We've recently upgraded from MySQL Percona 5.7 to 8 and we're in the phase of transitioning from mysql_native_password
to caching_sha2_password
.
As far as I understand, the only way to upgrade the Plugin
is with the below query, and if no password is supplied, an empty one will.
mysql> ALTER USER 'user'@'host' IDENTIFIED WITH caching_sha2_password BY 'password';
The two questions I have are the following.
However prior any changes, is the debian-sys-maint
still relevant in Stretch - MySQL 8 ? What would it imply to remove that account ? Considering that root
has replaced it over the years, and on a fresh new install on another Stretch, it doesn't exist anymore.
Similar situation with the mysql.session that didn't migrate to caching_sha2_password
during the upgrade, would it be fine to change his plugin without setting any password ?
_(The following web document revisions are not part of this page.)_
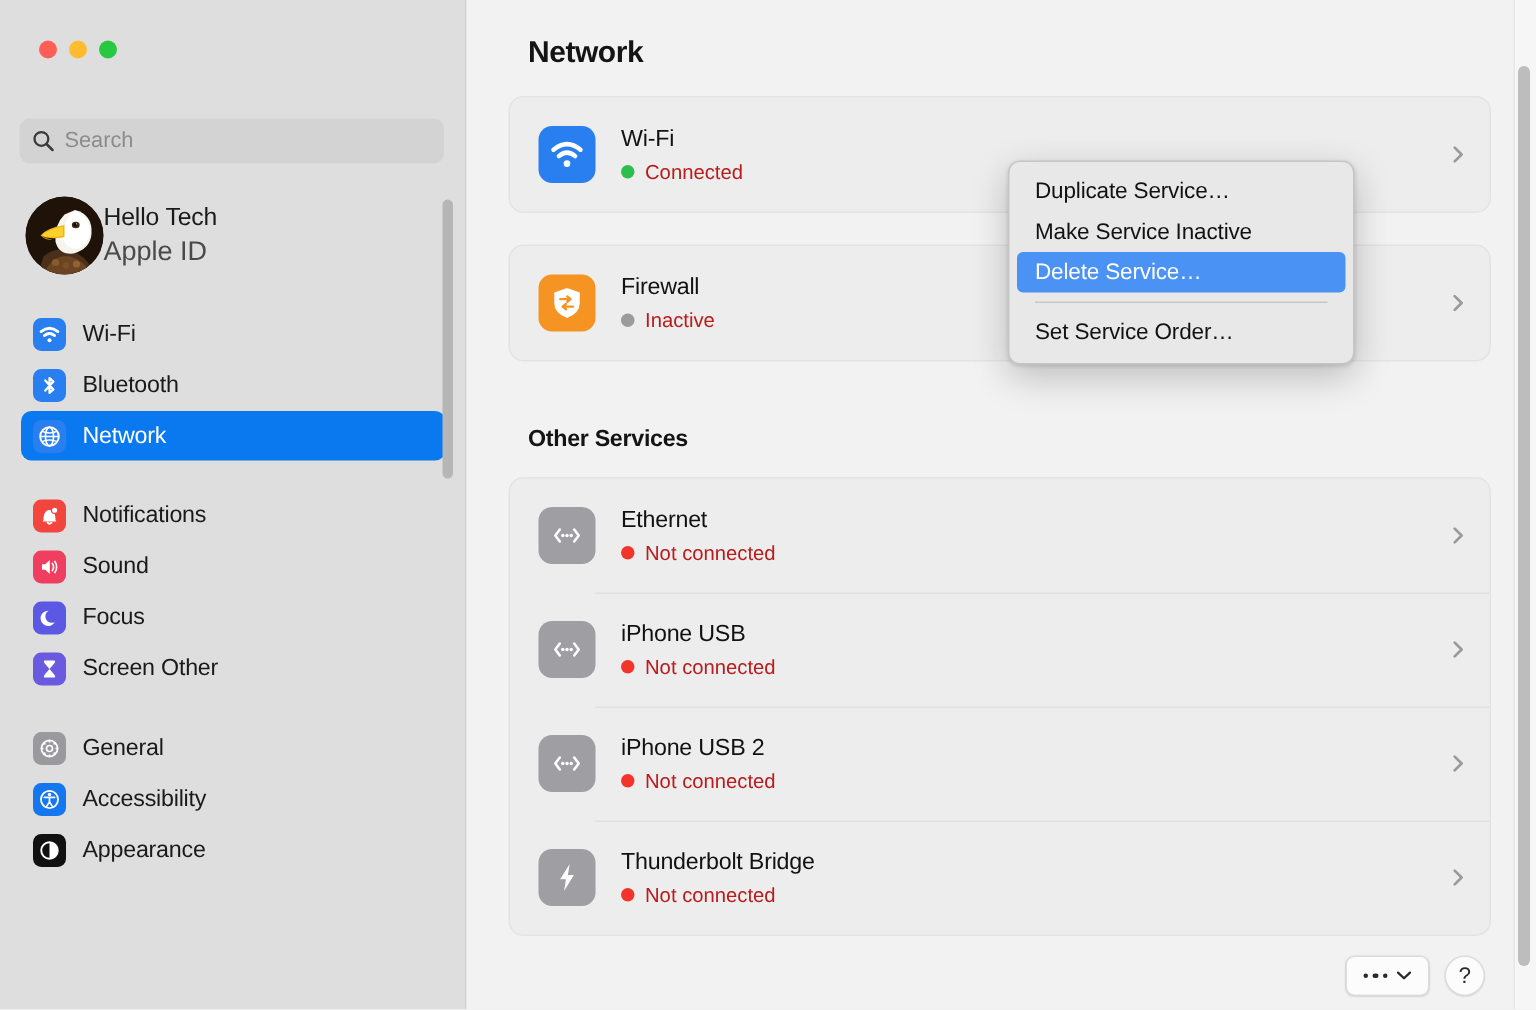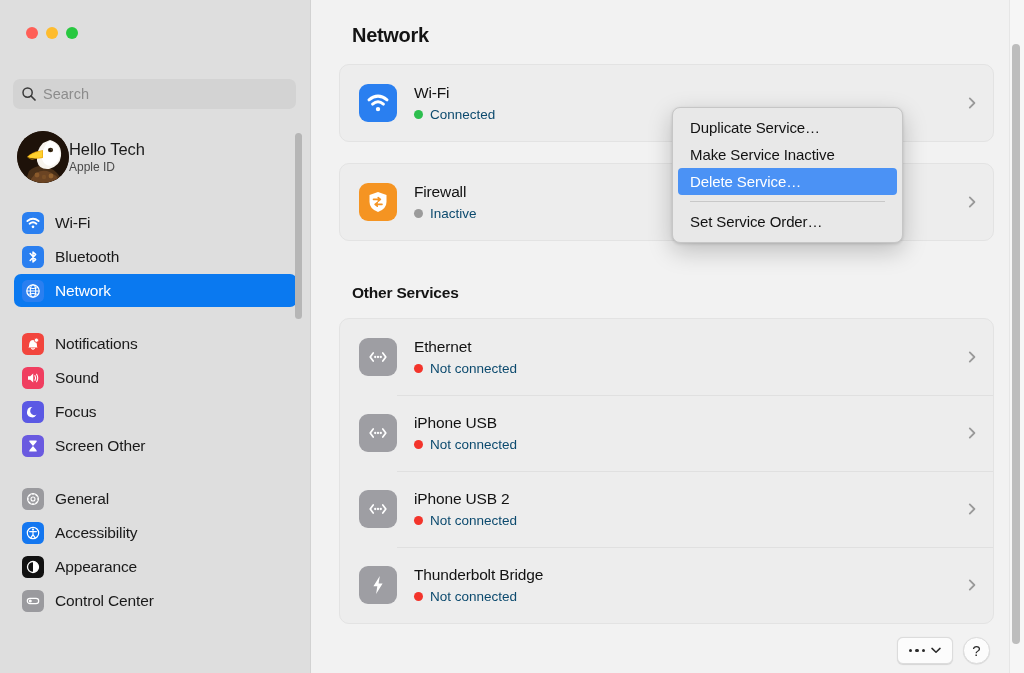"Connected" .row-status { color: #0c4a6e -> #b91c1c }
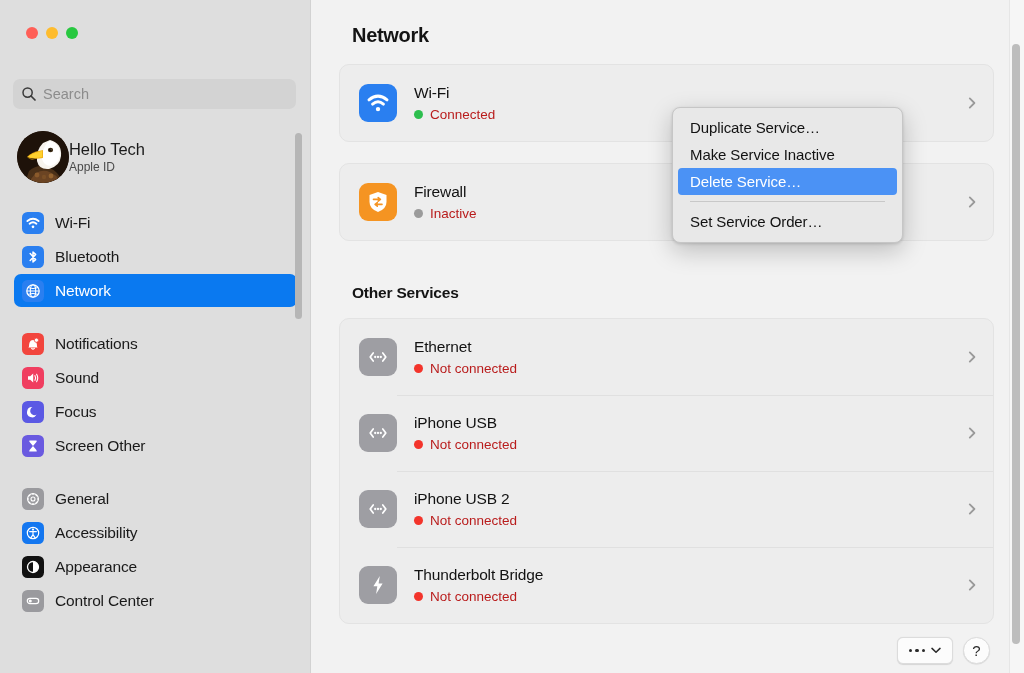"Apple ID" .account-sub { font-size: 12px -> 18px }
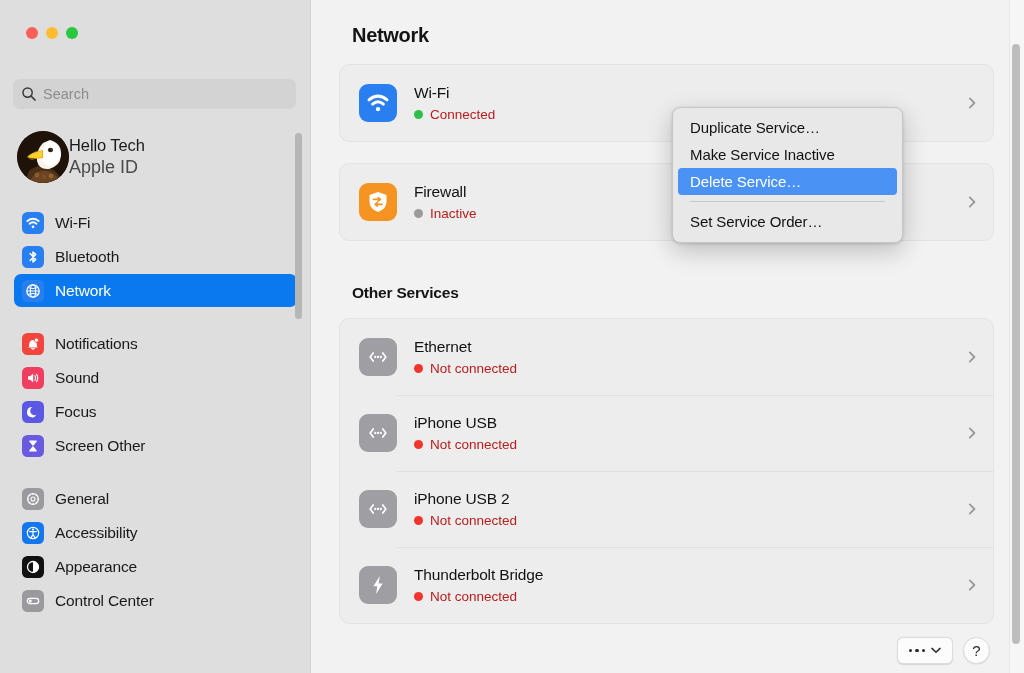"Control Center" div.nav-item { html: <div> <span> <svg> <rect></rect> <circle></circle> </svg> </span> <span>Control Center</span> </div> -> none }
+-----------+---------------+-----------------------+-------------------------------------------+
| Host | User | plugin | authentication_string |
+-----------+---------------+-----------------------+-------------------------------------------+
| localhost | mysql.session | mysql_native_password | *THISISNOTAVALIDPASSWORDTHATCANBEUSEDHERE |
+-----------+---------------+-----------------------+-------------------------------------------+
So long as the root MySQL account uses
unix_auth
authentication plugin (so no password required for root user to log into MySQL) then you should be fine to remove thedebian-sys-maint
user.Note that as of Debian 9/Stretch by default, it no longer exists of you install MariaDB from the default repos.
If you don't have
unix_auth
authentication enabled for the root user, it may still work ok, although some automated functionality may no longer work.